Defining Rust Error Types

Defining your own error type

When starting a new project, defining your own error type up-front is a good thing to do. It will result in more ergonomic code, as you can return the same error type from most functions and can get it to work with the ? operator. This is especially important if you use external crates and want to ‘amalgamate’ their error types.

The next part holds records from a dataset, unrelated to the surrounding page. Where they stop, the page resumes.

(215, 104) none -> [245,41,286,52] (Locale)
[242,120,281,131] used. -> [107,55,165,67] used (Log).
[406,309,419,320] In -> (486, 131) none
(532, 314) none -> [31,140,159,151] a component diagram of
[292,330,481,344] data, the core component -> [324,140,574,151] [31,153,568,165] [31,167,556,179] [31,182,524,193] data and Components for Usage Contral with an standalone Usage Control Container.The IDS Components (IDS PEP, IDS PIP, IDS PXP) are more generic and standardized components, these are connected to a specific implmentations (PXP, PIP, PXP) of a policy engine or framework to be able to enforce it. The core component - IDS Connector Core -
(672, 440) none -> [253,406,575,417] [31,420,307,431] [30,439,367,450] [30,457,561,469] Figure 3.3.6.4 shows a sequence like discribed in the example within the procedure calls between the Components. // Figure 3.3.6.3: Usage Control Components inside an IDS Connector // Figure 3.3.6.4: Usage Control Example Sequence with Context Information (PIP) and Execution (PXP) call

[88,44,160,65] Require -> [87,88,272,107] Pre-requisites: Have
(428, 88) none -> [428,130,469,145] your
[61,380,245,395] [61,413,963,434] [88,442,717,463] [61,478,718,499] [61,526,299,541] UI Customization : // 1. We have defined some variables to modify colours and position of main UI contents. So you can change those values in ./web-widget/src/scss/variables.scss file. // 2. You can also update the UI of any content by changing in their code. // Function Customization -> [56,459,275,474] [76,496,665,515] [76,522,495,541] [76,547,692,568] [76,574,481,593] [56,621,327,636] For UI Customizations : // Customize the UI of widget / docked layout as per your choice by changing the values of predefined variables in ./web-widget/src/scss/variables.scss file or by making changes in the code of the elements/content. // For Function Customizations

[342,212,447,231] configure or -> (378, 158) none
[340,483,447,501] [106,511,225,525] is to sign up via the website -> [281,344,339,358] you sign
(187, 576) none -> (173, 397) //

The strategy defined here is the TL;DR summary of a blog post by Rustmeister BurntSushi. It doesn’t use any external ‘error helper’ crates.

Step 1 - define a custom error type

This type is a union of all possible error types your program needs to handle:

#[derive(Debug)]
pub enum MyErrorType {
    // Errors from external libraries...
    Io(io::Error),
    Git(git2::Error),
    // Errors raised by us...
    Regular(ErrorKind),
    Custom(String)
}

#[derive(Clone, Copy, Debug, Eq, Hash, Ord, PartialEq, PartialOrd)]
pub enum ErrorKind {
    NotFound,
    NotAuthorized,
    // etc

impl ErrorKind {
    fn as_str(&self) -> &str {
        match *self {
            ErrorKind::NotFound => "not found",
            ErrorKind::NotAuthorized => "not authorized"
        }
    }
}

This ‘kind enum’ design is used by the Rust standard IO library. The as_str will help in the next step.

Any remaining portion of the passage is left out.